## [Exercise instructions]
Two lines mark the range in the entries below: the one holding "Doudoune en duvet" and the one holding "total: 11645.85 -> 11452.45". Set down those two and all lines between them, exactly.

## [Stored data entries]

[Start of section]

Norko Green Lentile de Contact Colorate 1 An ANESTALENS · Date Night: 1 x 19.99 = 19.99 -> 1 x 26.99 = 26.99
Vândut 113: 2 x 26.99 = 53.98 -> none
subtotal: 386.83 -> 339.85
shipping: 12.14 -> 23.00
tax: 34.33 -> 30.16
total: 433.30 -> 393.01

[End of section]
[Start of section]

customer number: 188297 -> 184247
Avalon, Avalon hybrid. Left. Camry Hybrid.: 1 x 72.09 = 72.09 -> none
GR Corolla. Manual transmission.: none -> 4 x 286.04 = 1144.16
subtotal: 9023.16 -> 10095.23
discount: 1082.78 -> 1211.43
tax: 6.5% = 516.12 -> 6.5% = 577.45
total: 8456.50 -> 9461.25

[End of section]
[Start of section]

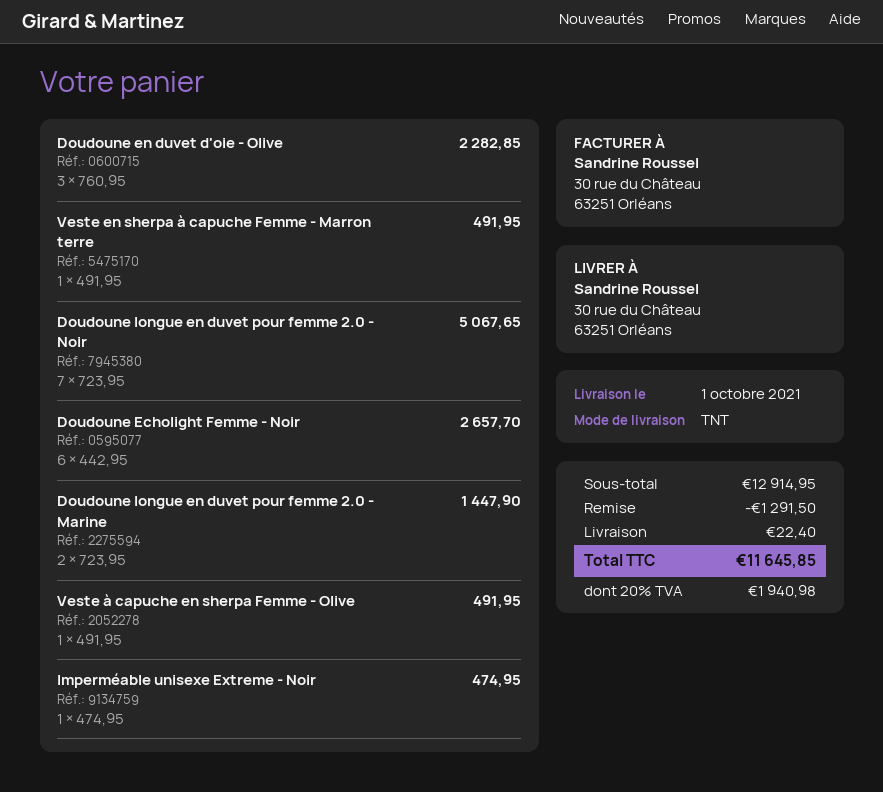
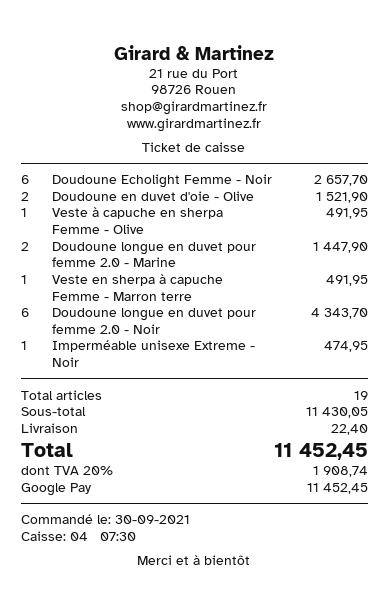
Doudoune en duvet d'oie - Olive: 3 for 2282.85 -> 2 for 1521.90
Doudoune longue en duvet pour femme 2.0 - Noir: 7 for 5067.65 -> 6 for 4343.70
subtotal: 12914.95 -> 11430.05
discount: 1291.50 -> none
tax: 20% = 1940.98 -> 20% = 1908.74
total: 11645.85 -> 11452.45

[End of section]

## [Solution to this problem]
Doudoune en duvet d'oie - Olive: 3 for 2282.85 -> 2 for 1521.90
Doudoune longue en duvet pour femme 2.0 - Noir: 7 for 5067.65 -> 6 for 4343.70
subtotal: 12914.95 -> 11430.05
discount: 1291.50 -> none
tax: 20% = 1940.98 -> 20% = 1908.74
total: 11645.85 -> 11452.45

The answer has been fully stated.